> _WORK REQUIRED_: When a line of the entries contains the word "direction", report that line.
━━━━━━━━
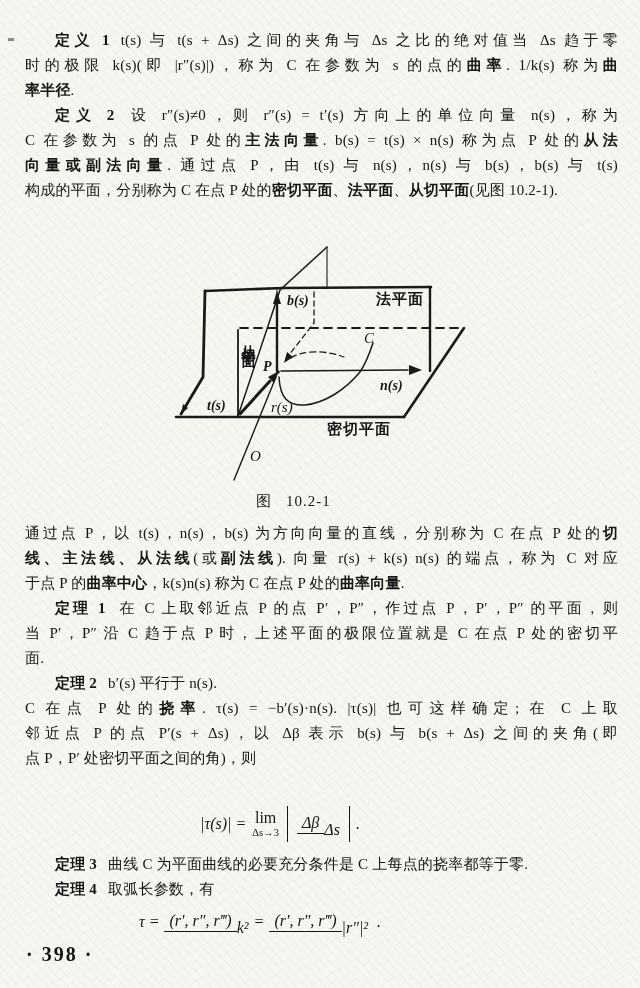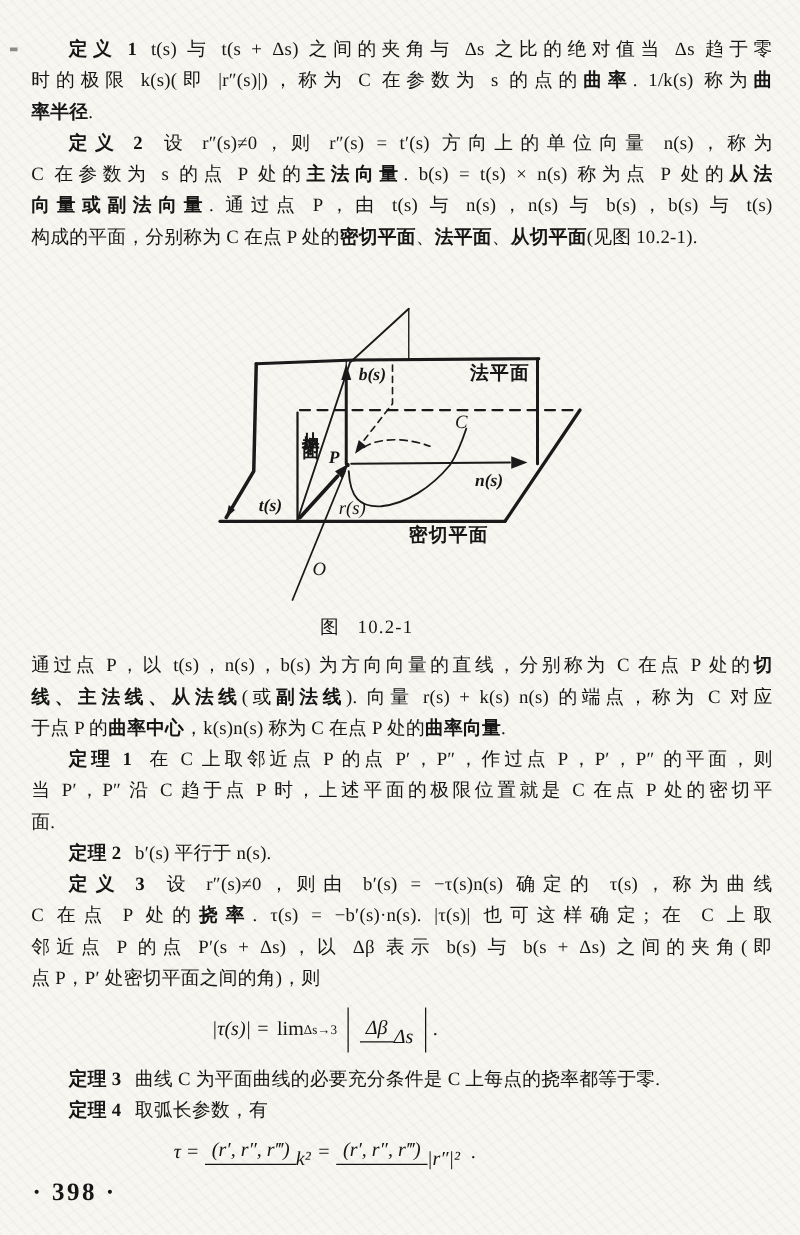--- a/index.html
+++ b/index.html
@@ -157,7 +157,6 @@
   <div class="line j"><span>当 P′，P″ 沿 C 趋于点 P 时，上述平面的极限位置就是 C 在点 P 处的密切平</span></div>
   <div class="line"><span>面.</span></div>
   <div class="line ind"><span class="h">定理 2</span><span>b′(s) 平行于 n(s).</span></div>
-  <div class="line j ind"><span class="h">定义 3</span><span>设 r″(s)≠0，则由 b′(s) = −τ(s)n(s) 确定的 τ(s)，称为曲线</span></div>
   <div class="line j"><span>C 在点 P 处的</span><span class="b">挠率</span><span>. τ(s) = −b′(s)·n(s). |τ(s)| 也可这样确定; 在 C 上取</span></div>
   <div class="line j"><span>邻近点 P 的点 P′(s + Δs)，以 Δβ 表示 b(s) 与 b(s + Δs) 之间的夹角(即</span></div>
   <div class="line"><span>点 P，P′ 处密切平面之间的角)，则</span></div>

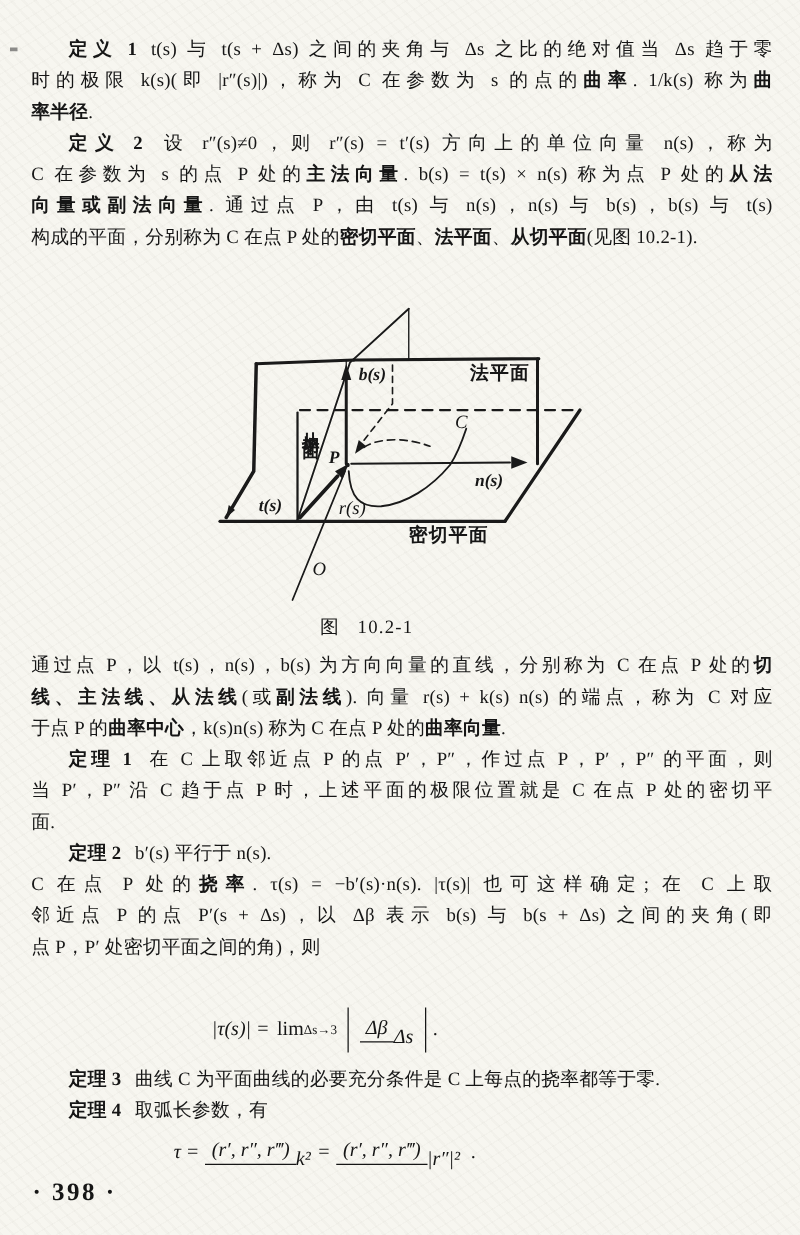--- a/index.html
+++ b/index.html
@@ -43,7 +43,7 @@
     font-style:italic;font-size:16px;
     font-family:"Liberation Serif","DejaVu Serif",serif;
   }
-  #formula1{top:798px;height:52px;}
+  #formula1{top:798px;height:52px;margin-left:20px;}
   #formula2{top:896px;height:52px;}
   .frac{display:inline-flex;flex-direction:row;align-items:center;margin:0 5px;vertical-align:middle;}
   .frac .num{border-bottom:1.6px solid #161616;padding:0 5px 1px 5px;line-height:1.15;}

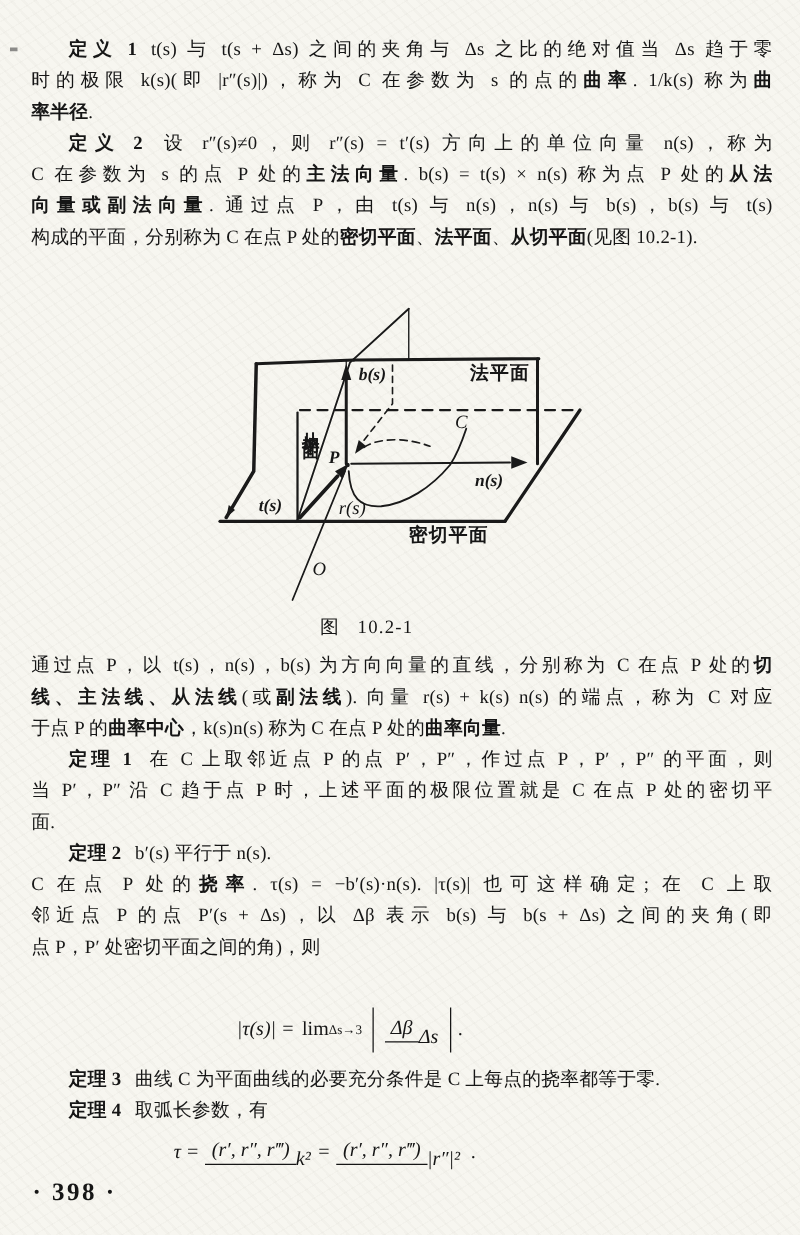--- a/index.html
+++ b/index.html
@@ -48,7 +48,7 @@
   .frac{display:inline-flex;flex-direction:row;align-items:center;margin:0 5px;vertical-align:middle;}
   .frac .num{border-bottom:1.6px solid #161616;padding:0 5px 1px 5px;line-height:1.15;}
   .frac .den{padding-top:13px;line-height:1.15;}
-  .lim{display:inline-flex;flex-direction:row;align-items:center;font-style:normal;margin:0 6px;}
+  .lim{display:inline-flex;flex-direction:column;align-items:center;font-style:normal;margin:0 6px;}
   .lim .limword{line-height:1;font-style:normal;}
   .lim .limsub{font-size:10.5px;line-height:1;margin-top:2px;font-style:normal;}
   .absbar{display:inline-flex;align-items:center;border-left:1.6px solid #161616;border-right:1.6px solid #161616;padding:2px 4px;margin:0 2px;}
━━━━━━━━
> _EXERCISE SOLUTION_:
   .frac{display:inline-flex;flex-direction:row;align-items:center;margin:0 5px;vertical-align:middle;}
   .frac{display:inline-flex;flex-direction:row;align-items:center;margin:0 5px;vertical-align:middle;}
-  .lim{display:inline-flex;flex-direction:row;align-items:center;font-style:normal;margin:0 6px;}
+  .lim{display:inline-flex;flex-direction:column;align-items:center;font-style:normal;margin:0 6px;}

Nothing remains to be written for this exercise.